The packages variable specifies where to find the source code and includes both the main package in the main directory and subpackages within subdirectories.

The python_requires variable specifies the supported version of Python. In this case, we are trying to maintain compatibility with all version of Python 3 from 3.7 on, which is reflected in our testing workflow discussed below.

The install_requires variable lists the dependencies for the package. Note that in many cases we can use the dependencies specified here in place of a requirements.txt file.

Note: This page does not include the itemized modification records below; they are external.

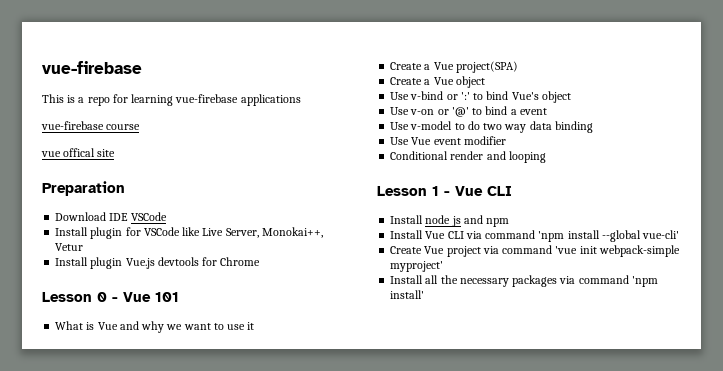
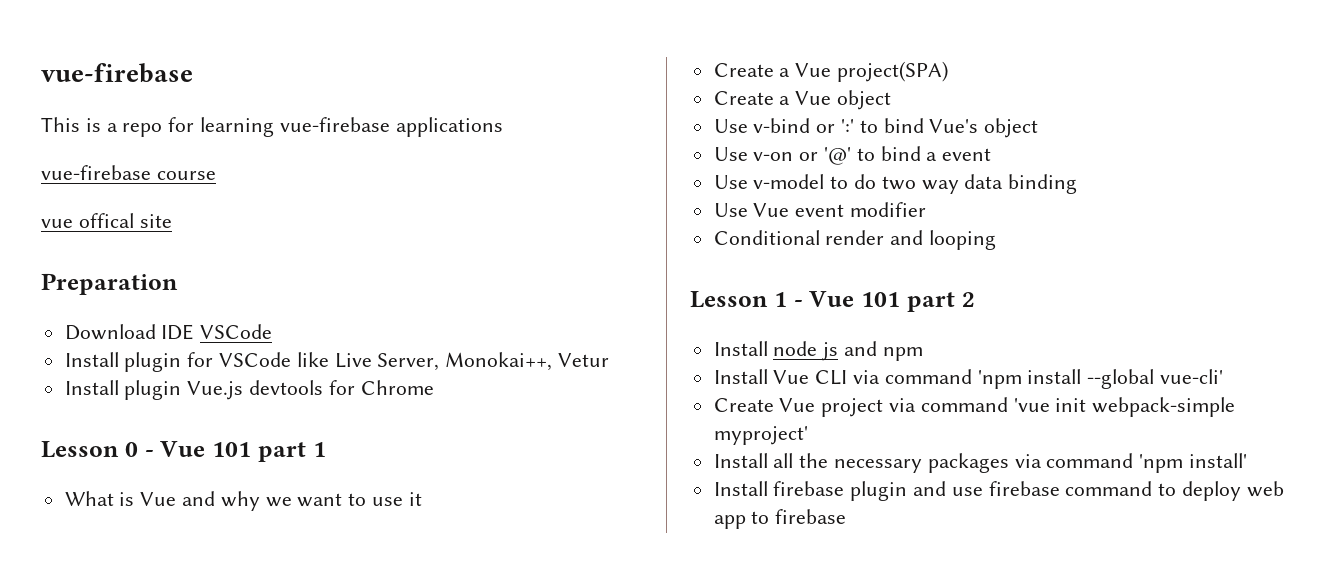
(179, 297) none -> [257,442,326,462] part 1
[487,186,512,196] CLI -> [861,292,975,312] 101 part 2
(425, 294) none -> [713,481,1284,501] [713,509,847,529] // Install firebase plugin and use firebase command to deploy web app to firebase

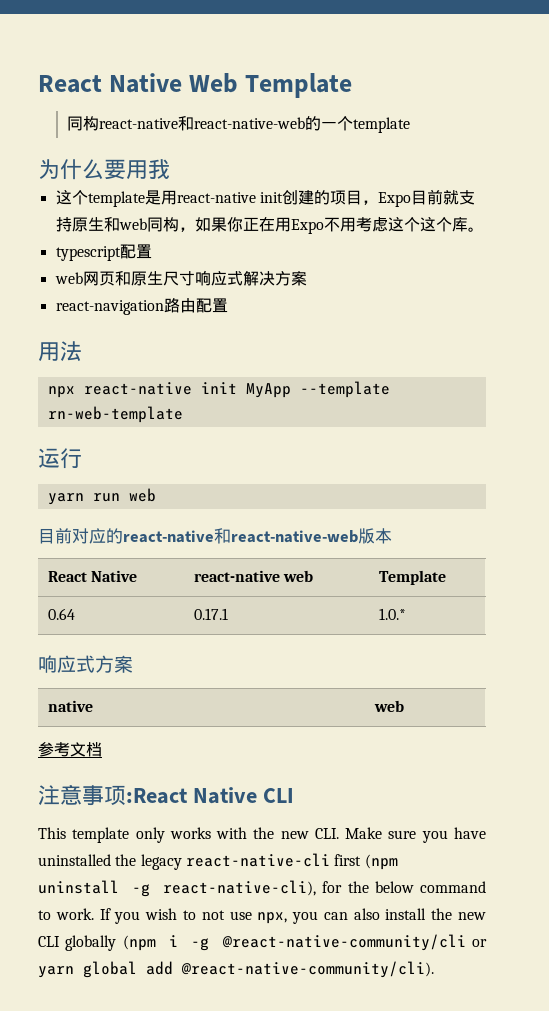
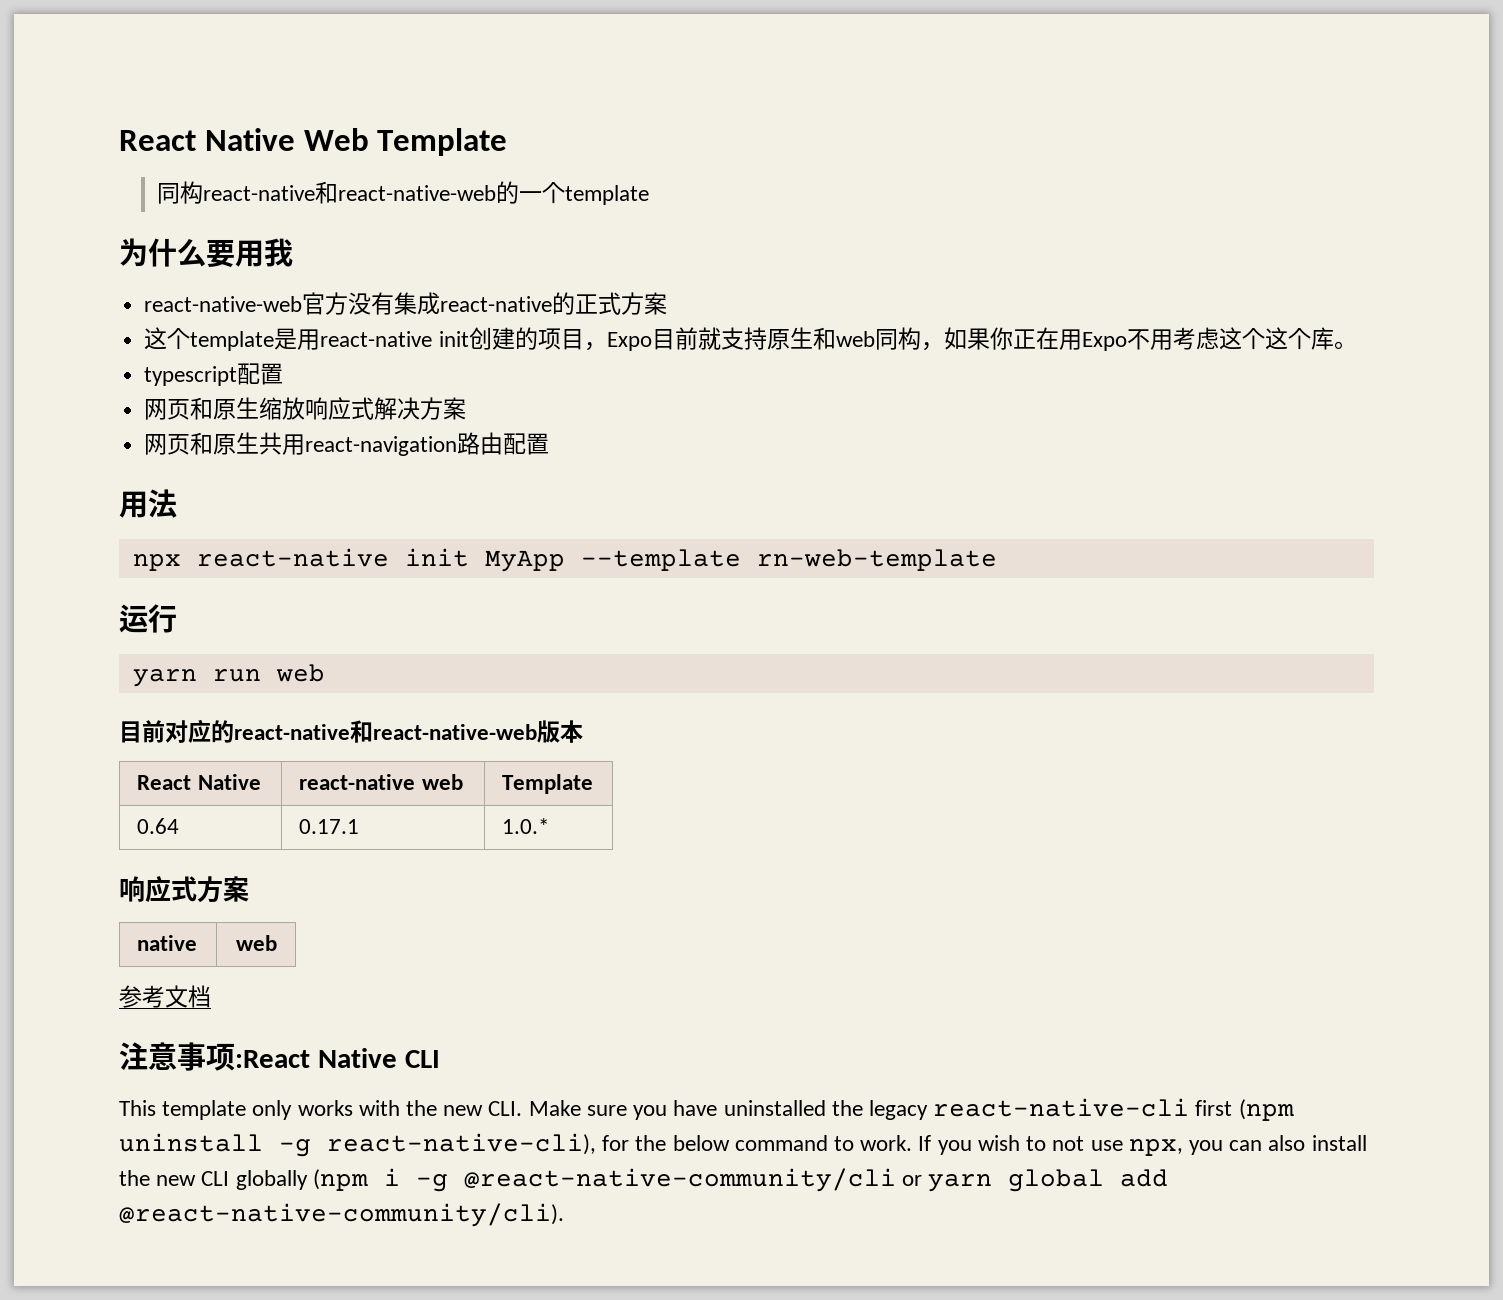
(170, 169) none -> [144,292,668,315] // react-native-web官方没有集成react-native的正式方案
[54,271,195,286] web网页和原生尺寸 -> [144,397,306,420] 网页和原生缩放
(307, 278) none -> [144,432,306,455] 网页和原生共用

With this file in place, running pip install . in the root directory will install GDMATE in the current Python environment, because pip will search that directory and use the information in setup.py to install the package.

Imports and Namespaces

If all __init__.py files are blank, each subpackage within the Python package can be imported directly (e.g., import gdmate.analysis_modules). However, if only the root package is imported (i.e., import gdmate), the modules within subpackages will not be accessible. Adding import statements to the base __init__.py file defines the namespaces for subpackages, modules, and or functions in relation to the base package. For example, the __init__.py file for GDMATE contains the line:

from gdmate.visualization import pyvista_vis

As a result, when a user’s script runs import gdmate, the pyvista_vis module can be accessed simply as gdmate.pyvista_vis. Note that this particular formulation removes the subpackage visualization from the namespace; gdmate.visualization.pyvista_vis will fail unless the import statement is import gdmate.visualization. Python namespaces are notoriously confusing.

Testing

Setting up automated tests is essential for debugging non-functional code and ensuring compatibility with multiple versions of Python. We have a relatively simple testing workflow implemented using pytest and automated using GitHub Actions.

Pytest

Designing tests for use with Pytest is fairly straightforward. Pytest will search a repository for directories, modules, and functions with the word “test,” making it simple to run all tests just with the command pytest. To design a test for use with Pytest, you simply have to make functions with assert statements that Pytest can attempt to evaluate as true. A simple example is shown here. In GDMATE, the tests are housed within a tests directory separate from the source code, and the tests can be run locally by installing Pytest in an environment with GDMATE and executing pytest.

We extend our testing to include whether all code in Jupyter Notebooks will also execute successfully, which is very easy to implement with the nbmake plugin for Pytest. Once nbmake is installed in the environment, all that is required to include Jupyter Notebooks is to run pytest --nbmake. The Jupyter Notebooks for GDMATE are all housed in the notebooks directory outside of the source code.

Although tests can be run locally, we automatically run tests using multiple versions of Python a GitHub Actions workflow. This workflow is contained within .github/workflows/python-test.yml and contains instructions to set up a virtual environment for versions 3.7, 3.8, 3.9, and 3.10 of Python, install GDMATE along with its dependencies, and Pytest, and then run Pytest. These tests are run every time there is a commit or pull request on the main branch of the GDMATE repository to ensure that new additions do not break the package.

Sphinx Documentation

Documentation is generated using Sphinx and hosted online using Read the Docs. The necessary files are housed in a docs directory separate from the source code. As described here, the essential files needed for Sphinx can be generated using sphinx-quickstart once Sphinx is installed in an environment. The most important of these is conf.py, which contains the information needed to build the documentation, including setting the package directory, choosing the theme, and specifying any extensions needed. We make use of the autosummary and autodoc extensions included within Sphinx to autodocument the package API, as well as nbsphinx for rendering Jupyter Notebooks and myst-parser for rendering Markdown files.